International Journal of Celiac Disease, 2017, Vol. 5, No. 2, 81-82
Available online at http://pubs.sciepub.com/ijcd/5/2/3
©Science and Education Publishing
DOI:10.12691/ijcd-5-2-3
Celiac Disease Hiding Behind Cerebral White Matter
Lesions: A Case Report
Mohammed Elhassan
1,*
, Guha Venkatraman
2
1
Department of Medicine, University of California in San Francisco (UCSF)/Fresno, Fresno, CA, USA
2
Department of Medicine, St. Barnabas Medical Center, Livingston, NJ, USA
*Corresponding author: melhassan@fresno.ucsf.edu
Abstract Celiac disease, or celiac enteropathy, is a relatively common autoimmune disease with myriad of
presentations, including intestinal and extra-intestinal manifestations. It is also a less common cause of cerebral
white matter lesions in the absence of other etiologies. If such patients are symptomatic, diagnosis can be
challenging, especially when gastrointestinal symptoms are absent. The differential diagnosis in such cases is wide
and high index of suspicion is needed to make the diagnosis. We presented a case of celiac disease who presented
with neurological symptoms and white matter lesions in brain magnetic resonance imaging without gastrointestinal
symptoms.
Keywords: celiac disease, leukoencephalopathies
Cite This Article: Mohammed Elhassan, and Guha Venkatraman, “Celiac Disease Hiding Behind Cerebral
White Matter Lesions: A Case Report.” International Journal of Celiac Disease, vol. 5, no. 2 (2017): 81-82.
doi: 10.12691/ijcd-5-2-3.
1. Background
Celiac disease (CD) is common (almost 1% of the Western
population [1]) and has many extra-gastrointestinal
manifestations [2]. Some neurological complications such
as ataxia, peripheral neuropathy, and epilepsy are well-
recognized [3]. However, neurological symptoms with
white matter lesions (WMLs) in brain imaging without
specific underlying etiology is a less recognized variant
[4,5]. Here we describe a patient who suffered from
unexplained neurological symptoms without accompanying
gastrointestinal manifestations and with brain MRI showing
WMLs who was found, after extensive work up, to have CD.
2. Case Report
A 58-year-old woman with a history of depression and
aortic regurgitation was referred for neurological evaluation
as she was suffering from intermittent headaches and
impaired memory for three years and episodic left arm and
leg weakness for one year. She attributed her symptoms to
an injury she endured three years ago, when she fell and
hit the back of her head. She denied diarrhea or weight
loss and did not report history of alcohol or illicit drug sue.

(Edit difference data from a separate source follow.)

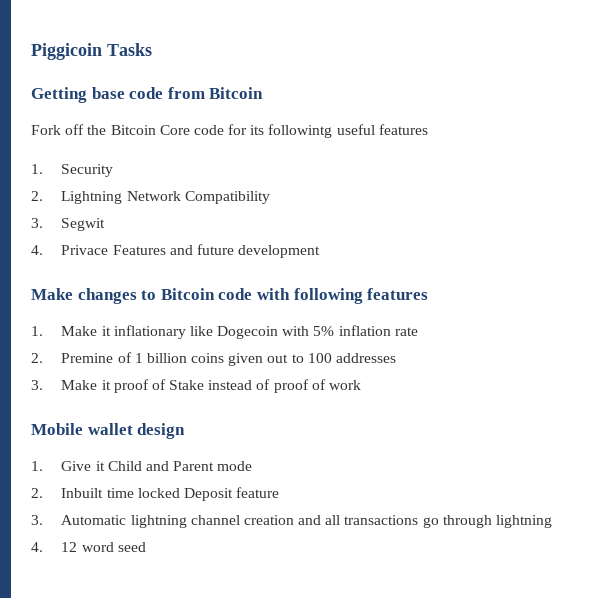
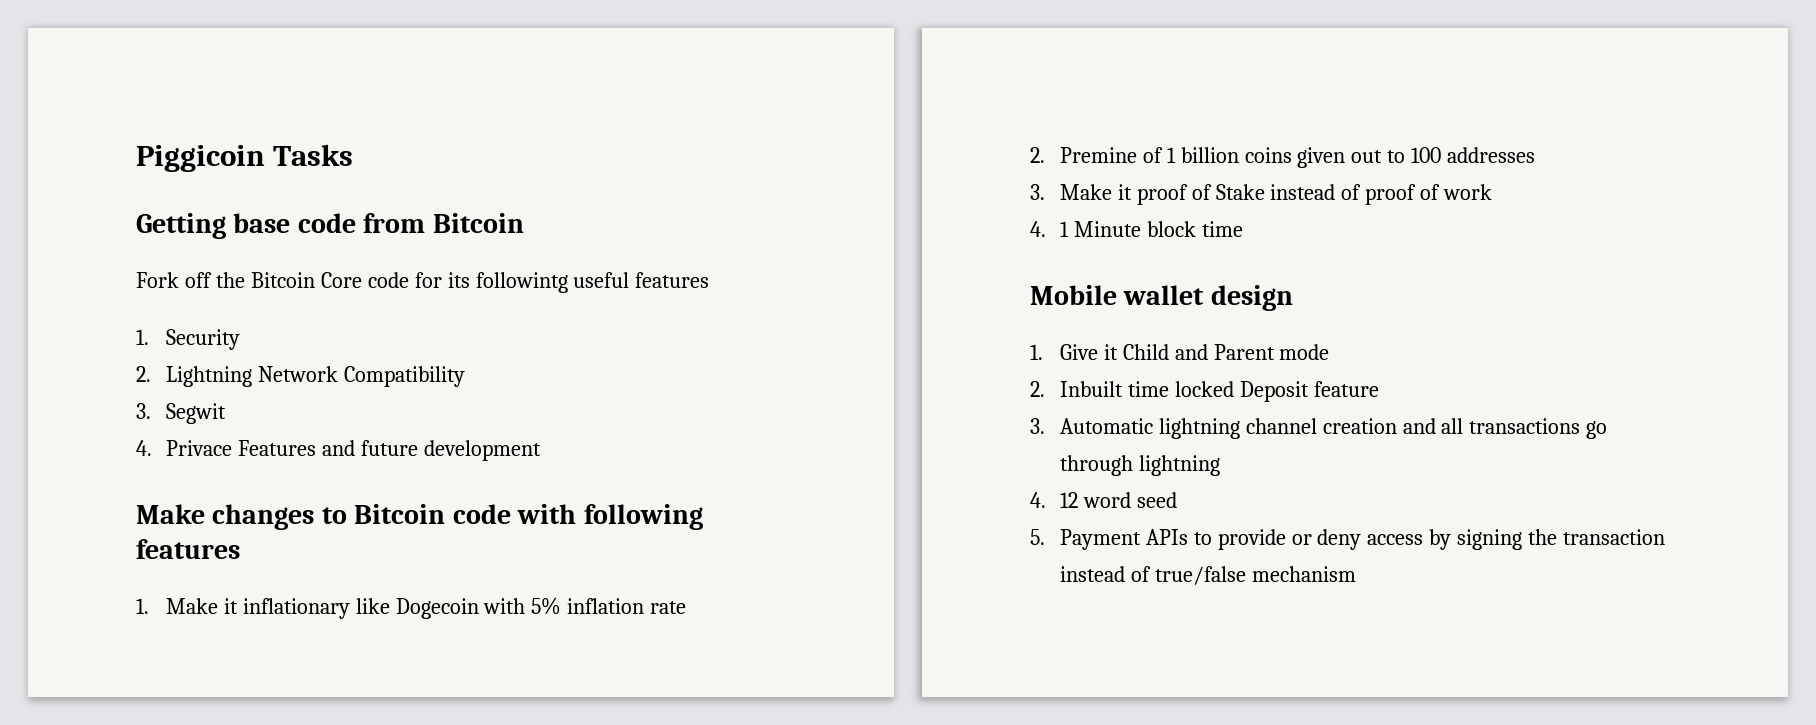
(361, 385) none -> [1030,221,1243,237] // 4. 1 Minute block time
(146, 547) none -> [1030,529,1666,550] [1059,566,1356,585] // 5. Payment APIs to provide or deny access by signing the transaction instead of true/false mechanism

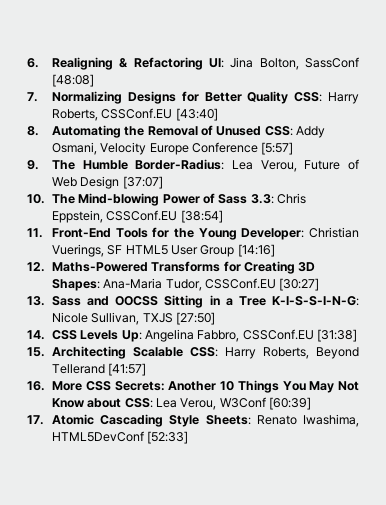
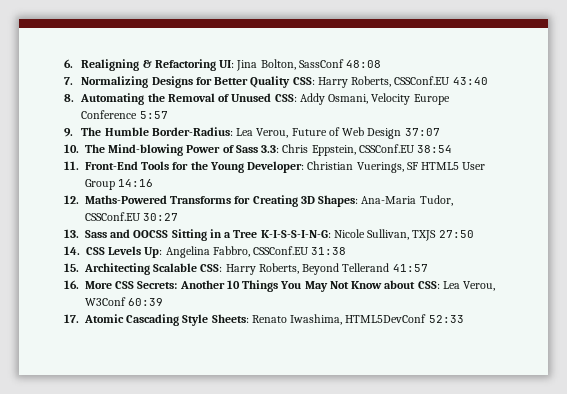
[51,74,94,87] [48:08] -> [346,60,382,68] 48:08
[175,108,218,121] [43:40] -> [452,77,488,85] 43:40
[261,142,294,155] [5:57] -> [139,111,168,119] 5:57
[122,176,163,189] [37:07] -> [404,128,440,136] 37:07
[180,210,223,223] [38:54] -> [417,145,453,153] 38:54
[237,244,275,257] [14:16] -> [118,179,154,187] 14:16
[279,278,320,291] [30:27] -> [143,213,179,221] 30:27
[176,312,216,325] [27:50] -> [438,230,474,238] 27:50
[317,329,358,342] [31:38] -> [311,247,347,255] 31:38
[108,363,147,376] [41:57] -> [392,264,428,272] 41:57
[269,397,312,410] [60:39] -> [128,298,164,306] 60:39
[147,431,189,444] [52:33] -> [428,315,464,323] 52:33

Family history was not significant for gastrointestinal or
neurological disease. On neurological exam, the patient
was fully oriented, cooperative, and had no speech or
short term memory deficits. Cranial nerves, motor
function and coordination were intact. The sensory exam
was remarkable for a mild decrease in vibration sense in
the right foot. The rest of her examination was
unremarkable. Brain magnetic resonance imaging (MRI)

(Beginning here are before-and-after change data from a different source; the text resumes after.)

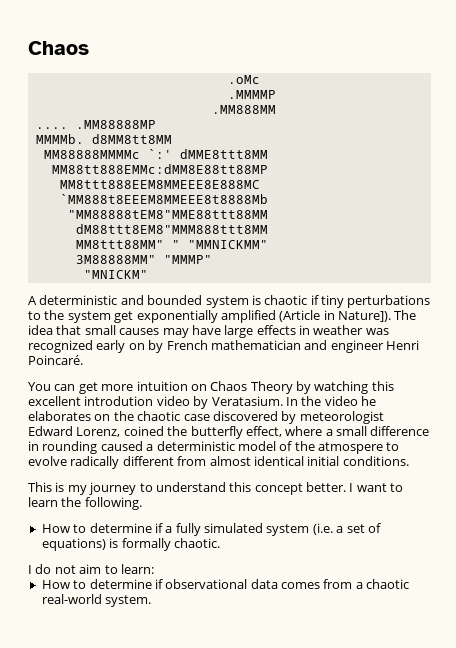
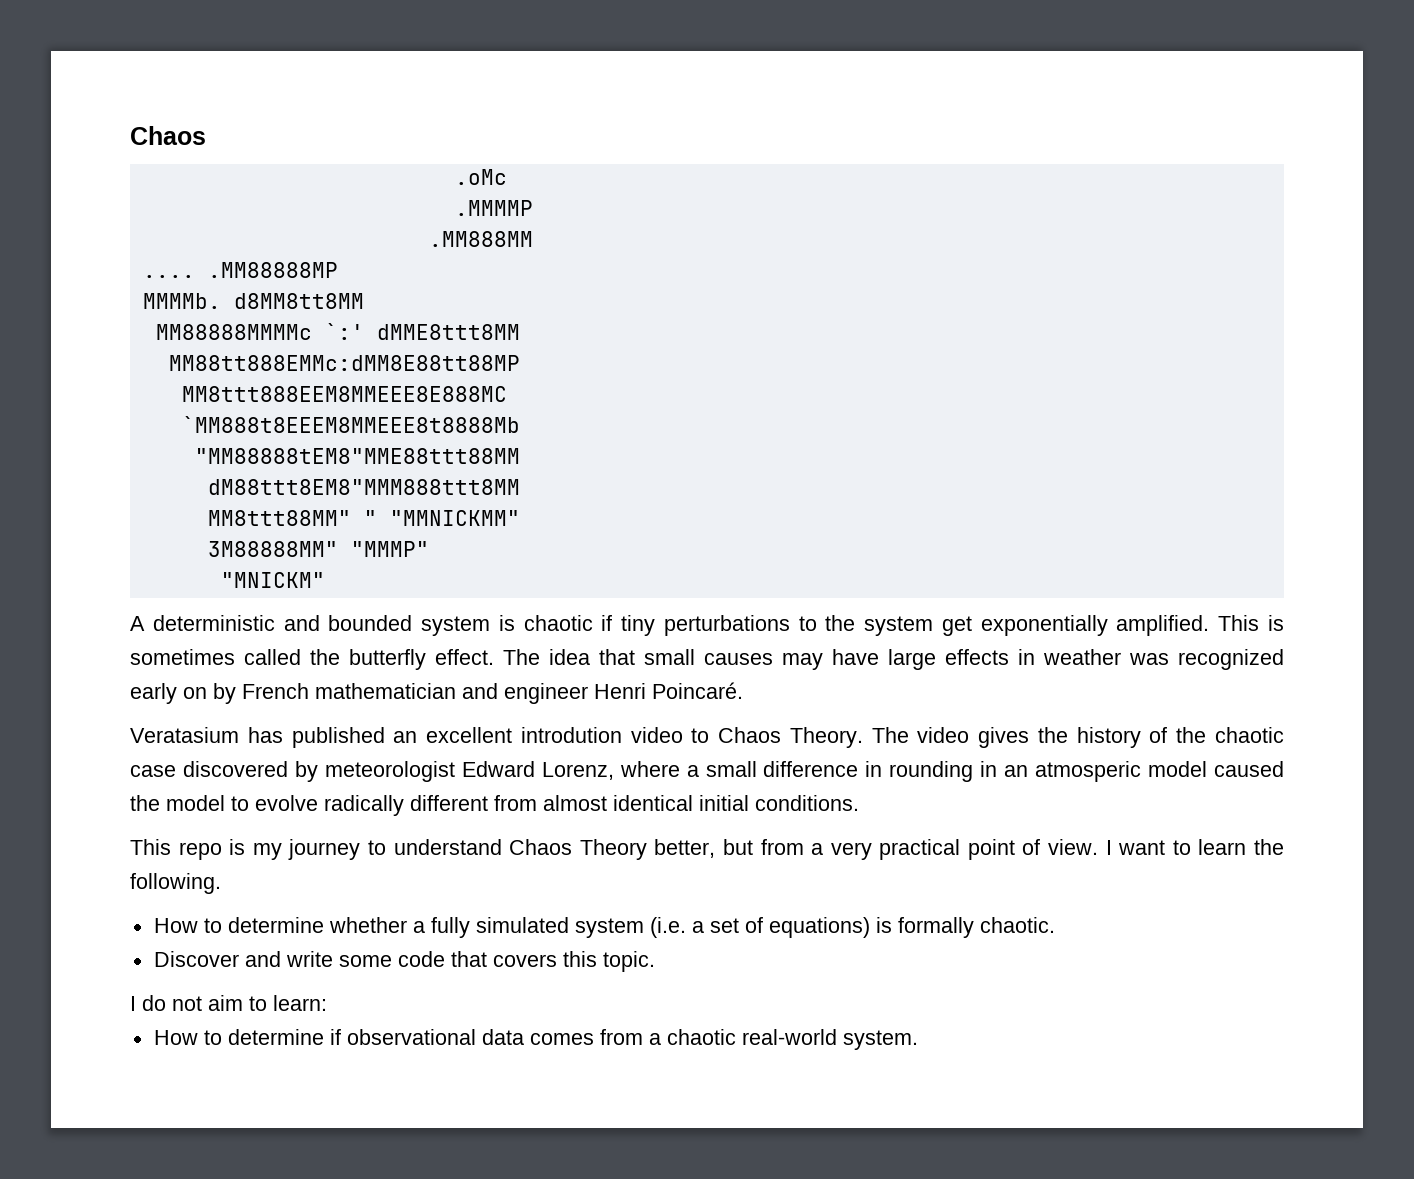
[220,310,391,323] amplified (Article in Nature]). -> [1116,615,1284,636] [130,649,494,670] amplified. This is sometimes called the butterfly effect.
[28,381,394,394] [28,396,376,409] [28,411,111,421] You can get more intuition on Chaos Theory by watching this excellent introdution video by Veratasium. In the video he elaborates on -> [130,727,1168,748] Veratasium has published an excellent introdution video to Chaos Theory. The video gives the history of
[123,426,282,439] coined the butterfly effect, -> (614, 771) none
[100,441,383,454] caused a deterministic model of the atmospere -> [980,761,1284,782] [130,795,225,811] in an atmosperic model caused the model
(52, 487) none -> [178,842,222,860] repo
[229,482,346,495] this concept better. -> [509,839,1099,860] Chaos Theory better, but from a very practical point of view.
[154,523,163,533] if -> [328,917,407,933] whether
(220, 543) none -> [153,951,655,972] // Discover and write some code that covers this topic.

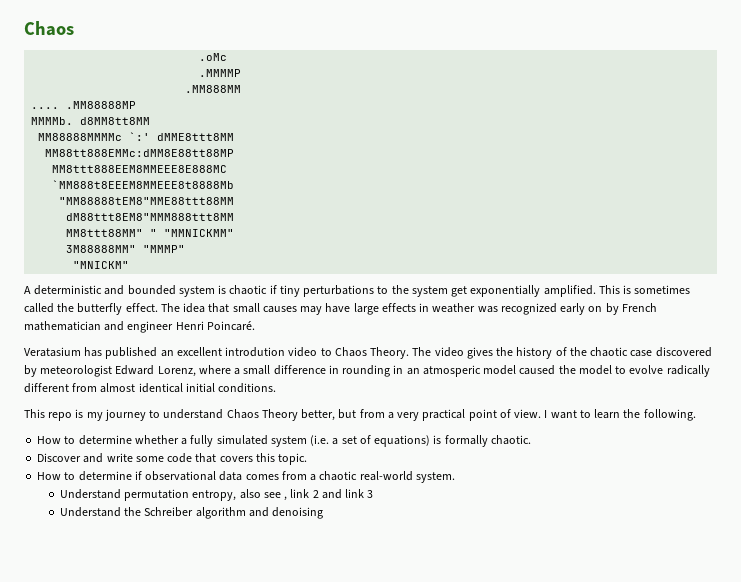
[130,995,327,1011] // I do not aim to learn: -> (308, 459) none
(918, 1040) none -> [59,489,374,501] [59,507,324,519] // Understand permutation entropy, also see , link 2 and link 3 // Understand the Schreiber algorithm and denoising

showed nonspecific WMLs scattered in the left frontal and
parietal lobes without enhancement. Laboratory studies
were unyielding, including: complete blood count, complete
metabolic panel, thyroid function tests, serum iron,
vitamin B12, vitamin E, and heavy metals. Evaluation for
Human Immunodeficiency Virus, Human T-Lymphotropic
Virus 1 and 2, Lyme disease, Ehrlichiosis, Babesiosis, and
anaplasmosis were unremarkable. Additionally, autoimmune
antibodies were not present and examination of cerebrospinal
fluid including assessment for oligoclonal bands was
unremarkable. Magnetic resonance angiography (MRA) of
the head and neck did not show stenotic or vasculitic
changes and a 72-hour ambulatory electroencephalogram
did not reveal seizure activity. In an attempt to find other
rare causes of her clinical picture, celiac disease work
up was requested. Anti-tissue transglutaminase IgG,
anti-gliadin IgA and anti-gliadin IgG came back positive
at 49 U/ml (normal <5), 27 (normal <11), and 25 (normal <11),
respectively. Subsequently, the patient underwent duodenal
biopsy and CD was confirmed with Marsh 3c histology.
She was referred to a center specialized in treating patients
with celiac disease and was started with intravenous
immunoglobulins in addition to the gluten-free diet as
decided by the specialist, with subsequent improvement in
her symptoms and decrease in her antibody titers.
3. Discussion
This case supports the notion that evaluation for CD is
reasonable part of the work-up of patients with neurological
symptoms when etiology is unknown, particularly with
the presence of WMLs, even in the absence of enteropathy.